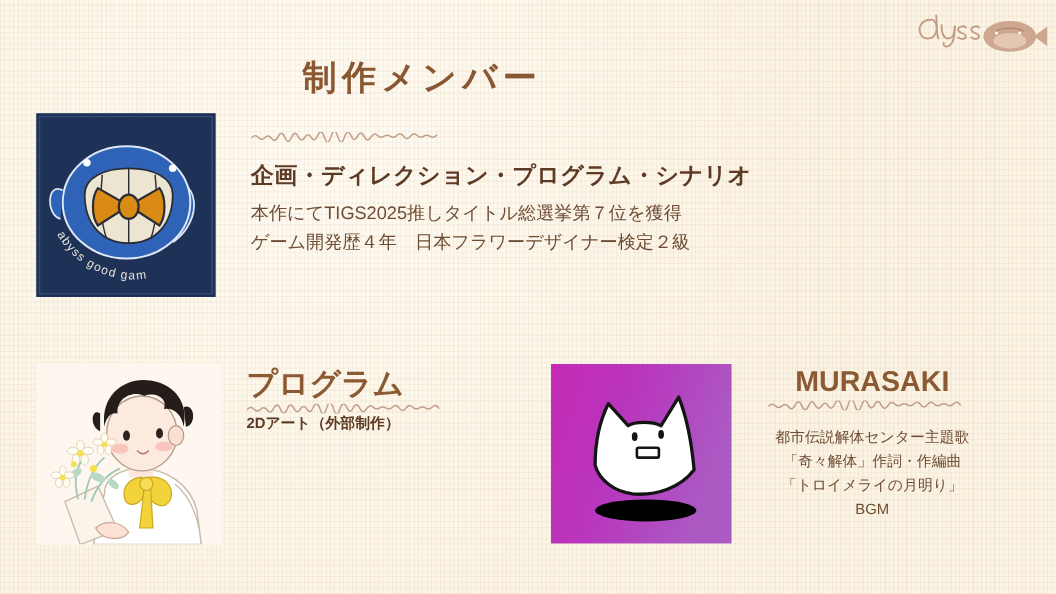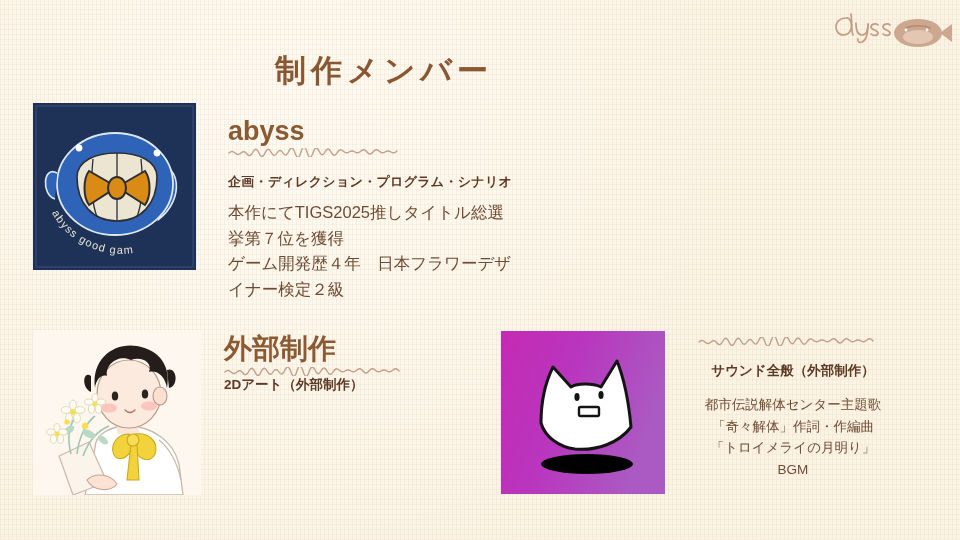"abyss" div.m-name { html: <div>abyss</div> -> none }
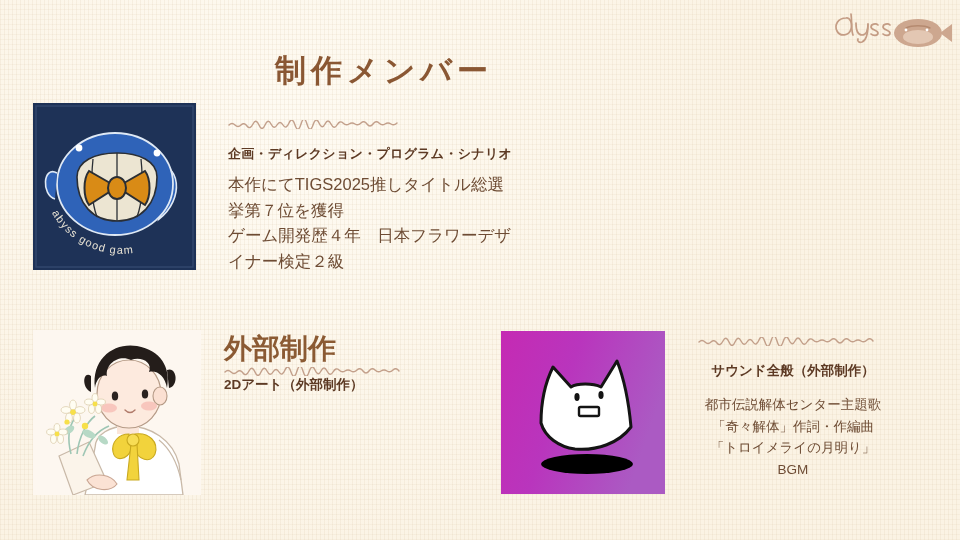"企画・ディレクション・プログラム・シナリオ" #m-abyss .m-role { font-size: 13px -> 21px }
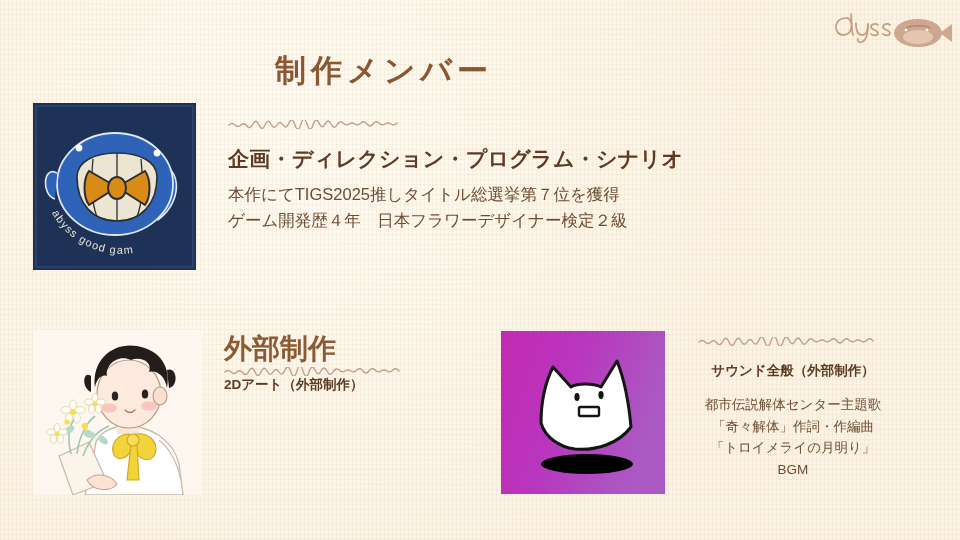"外部制作" div.m-name { text: 外部制作 -> プログラム }
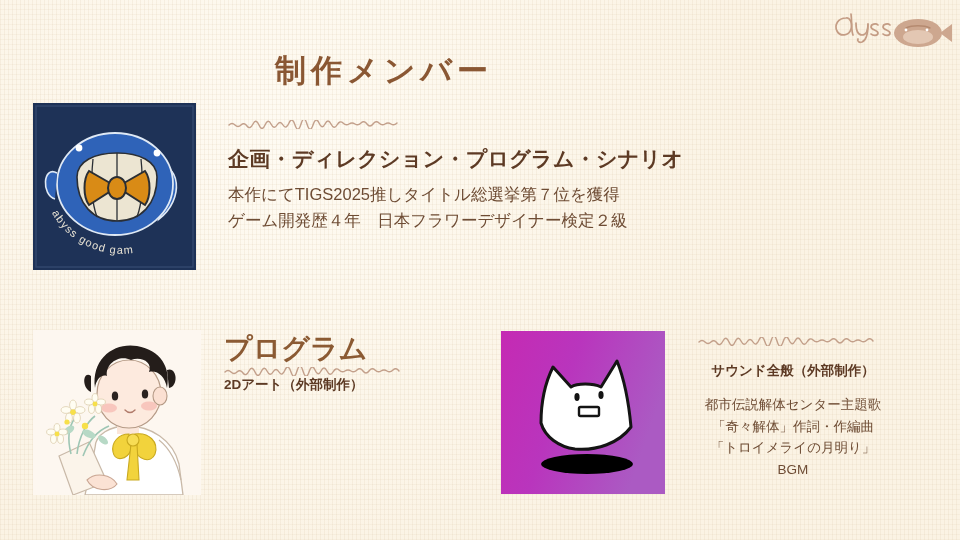"MURASAKI" div.m-name { html: none -> <div>MURASAKI</div> }
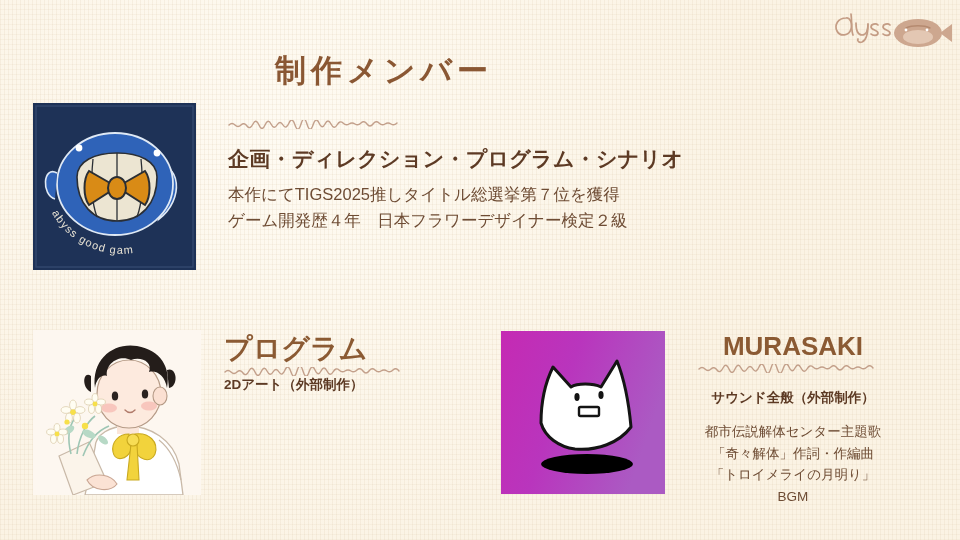"サウンド全般（外部制作）" div.m-role { html: <div>サウンド全般（外部制作）</div> -> none }
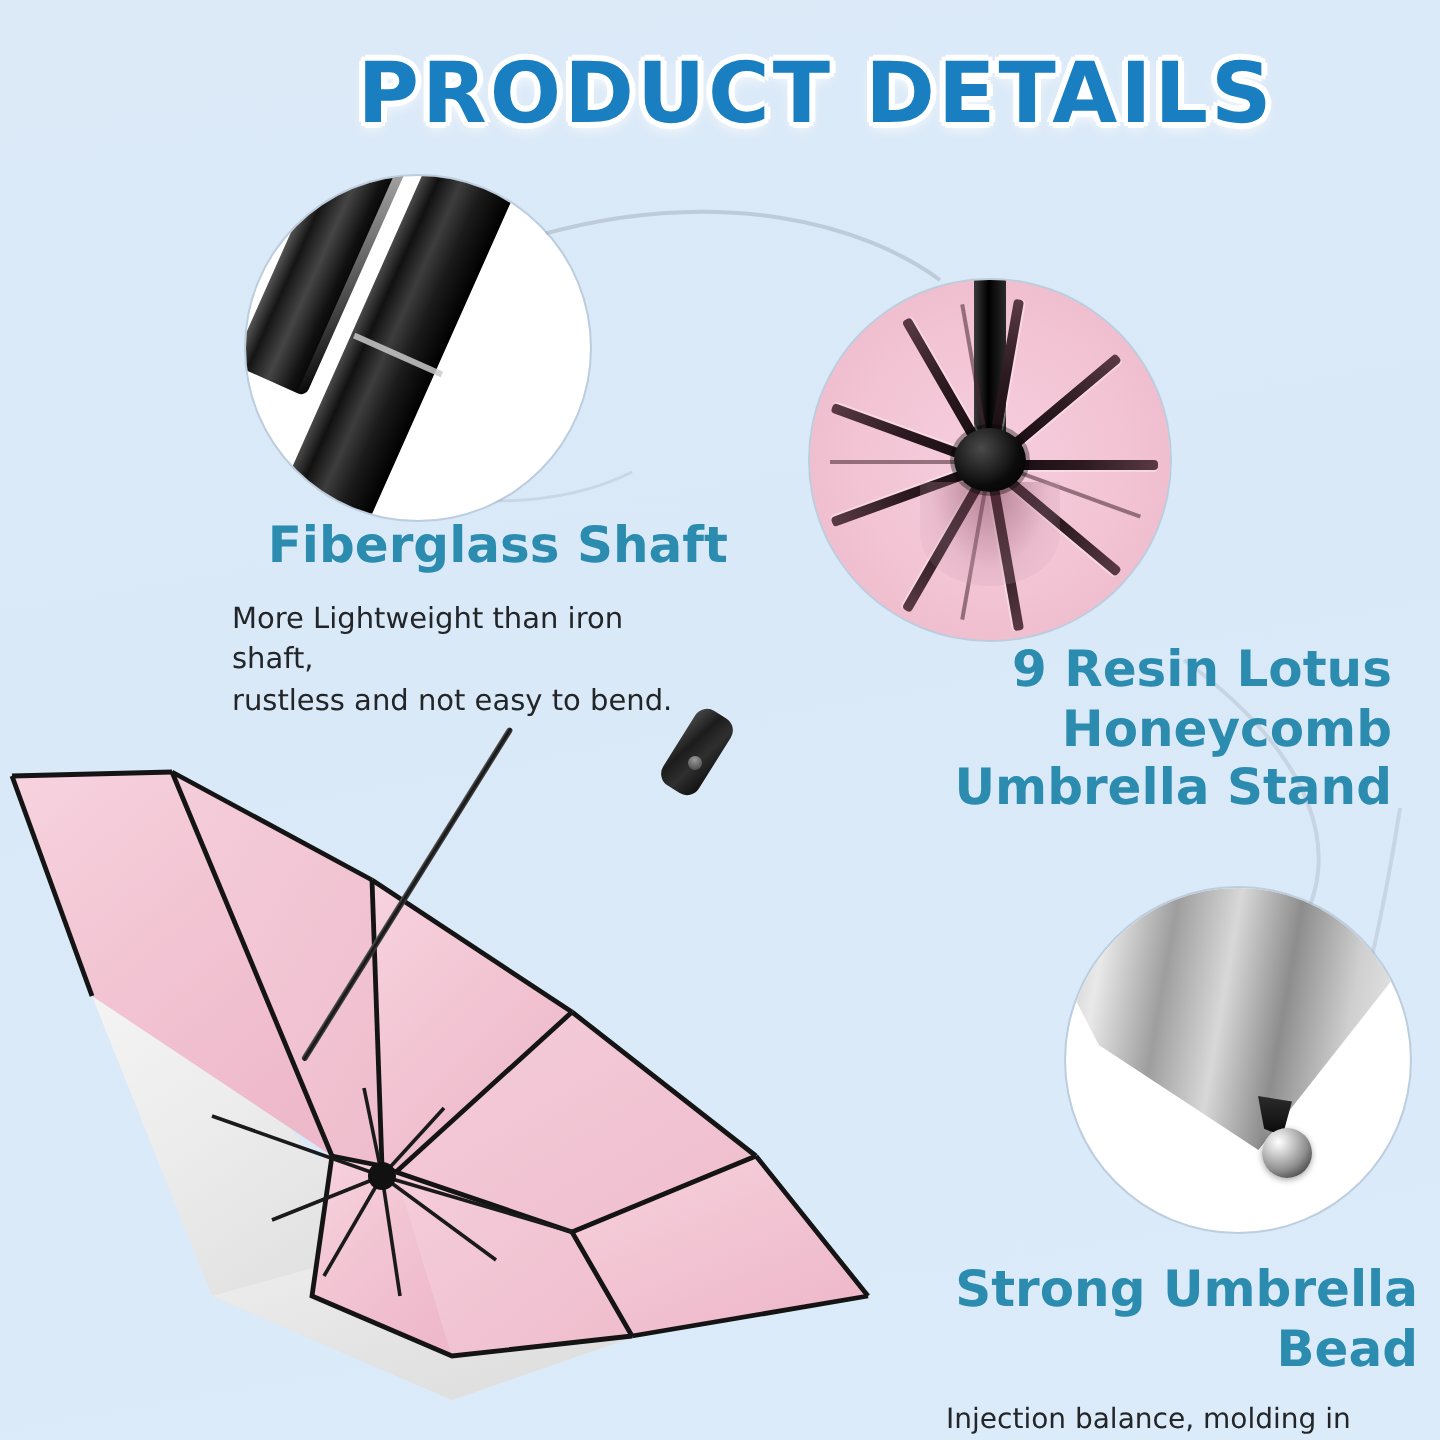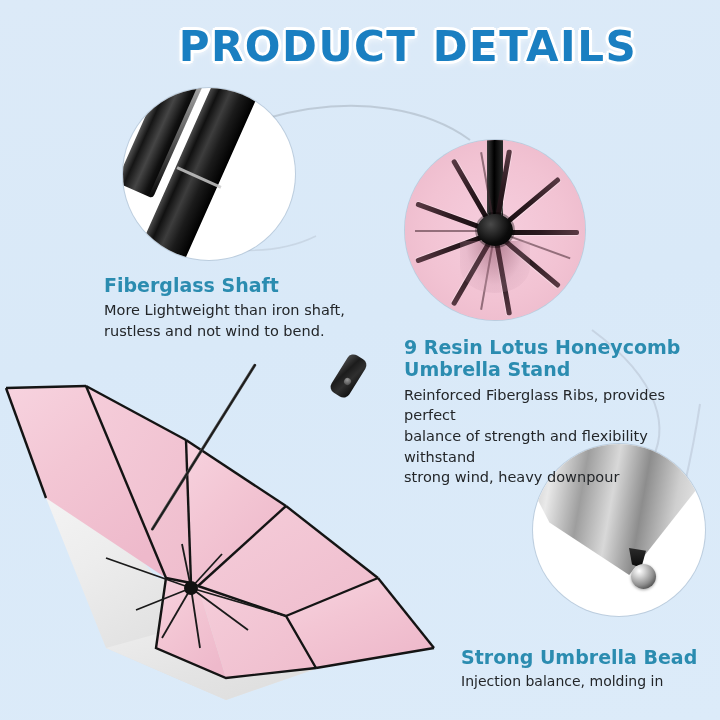"Fiberglass Shaft" .block h3 { font-size: 19px -> 25px; margin: 16px 0 4px 0 -> 0 0 4px 0; text-align: none -> right }
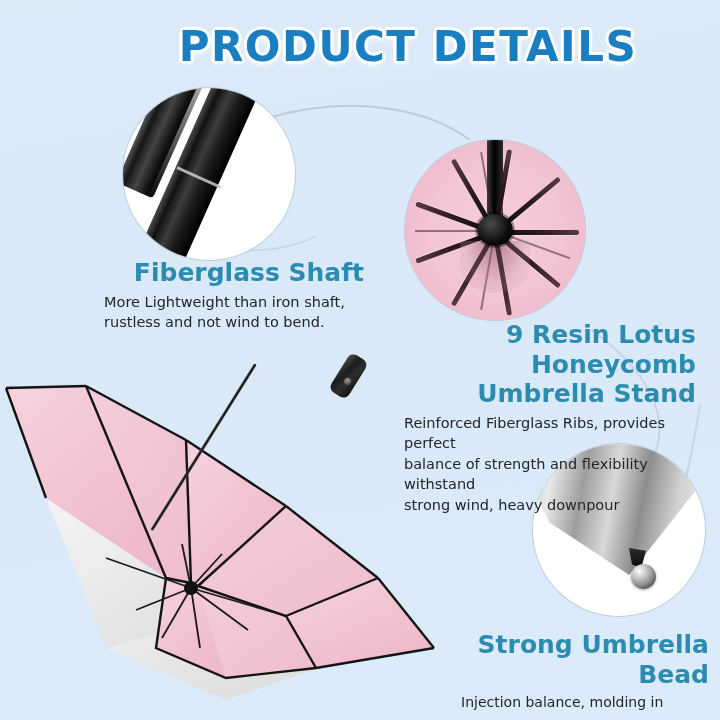"More Lightweight than iron shaft," .block p { margin: 0 -> 12px }
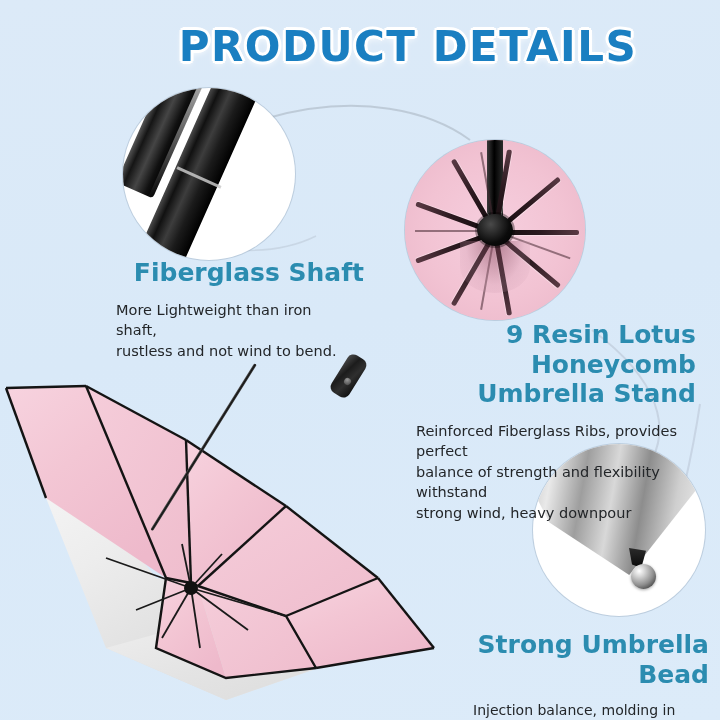"rustless and not wind to" span { text: wind -> easy }
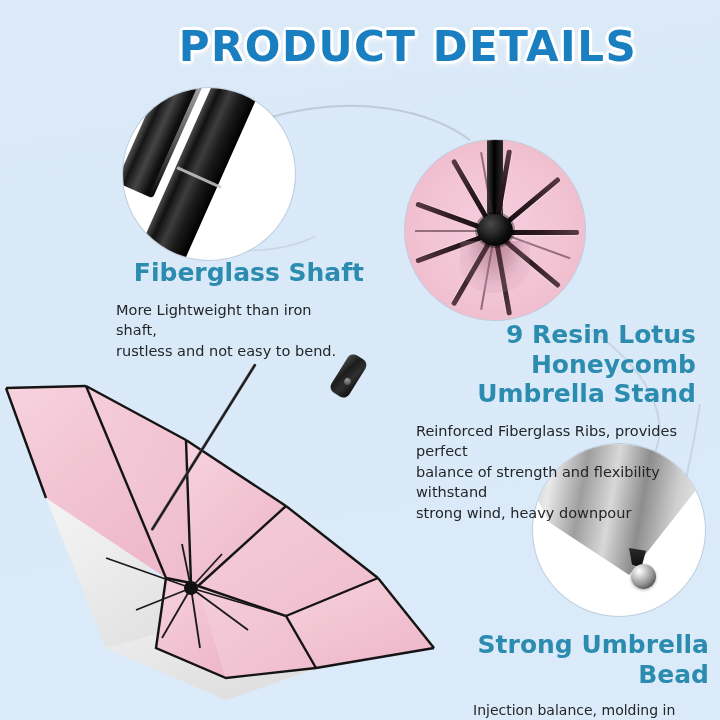"Reinforced Fiberglass Ribs, provides" p { html: <p> <span>Reinforced Fiberglass Ribs, provides perfect</span><br> <span>balance of strength and flexibility withstand</span><br> <span>strong wind, heavy downpour</span> </p> -> none }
+-------+
Your output must reproduce the material above in full, with no pictures.

SOLUTION BELOW:
"abyss" div.m-name { html: <div>abyss</div> -> none }
"企画・ディレクション・プログラム・シナリオ" #m-abyss .m-role { font-size: 13px -> 21px }
"外部制作" div.m-name { text: 外部制作 -> プログラム }
"MURASAKI" div.m-name { html: none -> <div>MURASAKI</div> }
"サウンド全般（外部制作）" div.m-role { html: <div>サウンド全般（外部制作）</div> -> none }
"Fiberglass Shaft" .block h3 { font-size: 19px -> 25px; margin: 16px 0 4px 0 -> 0 0 4px 0; text-align: none -> right }
"More Lightweight than iron shaft," .block p { margin: 0 -> 12px }
"rustless and not wind to" span { text: wind -> easy }
"Reinforced Fiberglass Ribs, provides" p { html: <p> <span>Reinforced Fiberglass Ribs, provides perfect</span><br> <span>balance of strength and flexibility withstand</span><br> <span>strong wind, heavy downpour</span> </p> -> none }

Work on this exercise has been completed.